# Source material
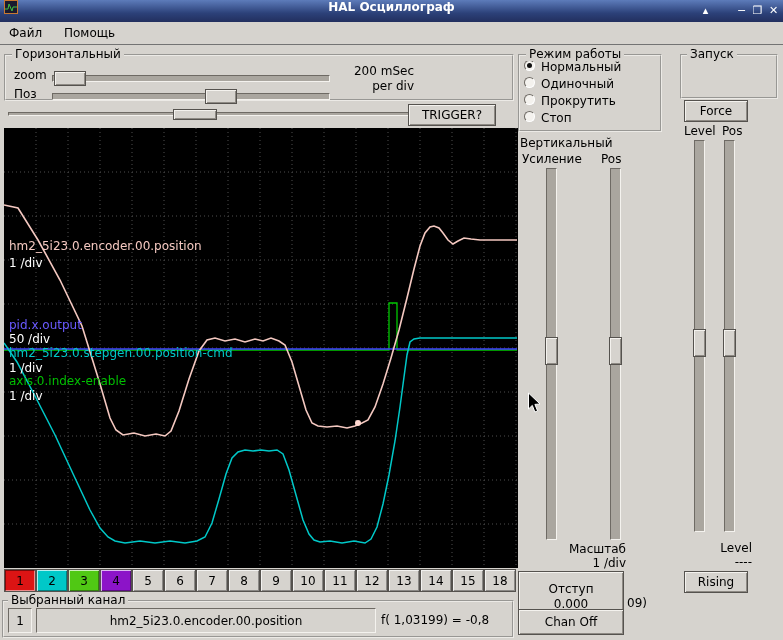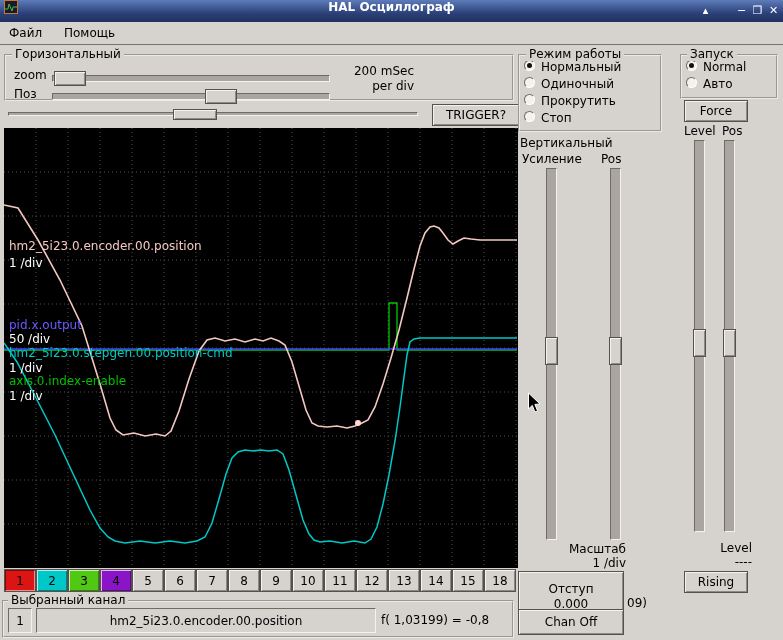--- a/index.html
+++ b/index.html
@@ -102,16 +102,6 @@
 
   <div class="frame" style="left:680px;top:54px;width:98px;height:45px"></div>
   <span class="frame-label" style="left:687px;top:47px">Запуск</span>
-  <div id="trigger-options" class="radio-col" style="left:686px;top:60px">
-      <div class="radio-row">
-        <span class="radio sel"></span>
-        <span>Normal</span>
-      </div>
-      <div class="radio-row">
-        <span class="radio"></span>
-        <span>Авто</span>
-      </div>
-    </div>
   <div class="btn" style="left:684px;top:100px;width:64px;height:22px">
     <span>Force</span>
   </div>

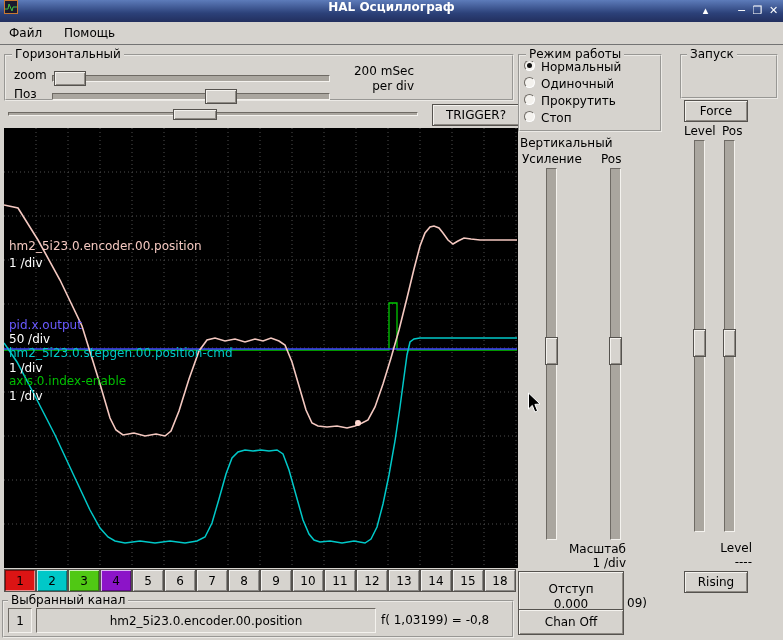--- a/index.html
+++ b/index.html
@@ -75,7 +75,7 @@
   <div class="htrough thin" style="left:8px;top:112px;width:410px">
     <div class="hhandle tp" style="left:164px"></div>
   </div>
-  <div class="btn" style="left:432px;top:104px;width:88px;height:22px">
+  <div class="btn" style="left:408px;top:104px;width:88px;height:22px">
     <span>TRIGGER?</span>
   </div>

# What the exercise asks
Every line in the listing that holds "frame" belongs in the answer.

# Written solution
   <div class="frame" style="left:680px;top:54px;width:98px;height:45px"></div>
   <span class="frame-label" style="left:687px;top:47px">Запуск</span>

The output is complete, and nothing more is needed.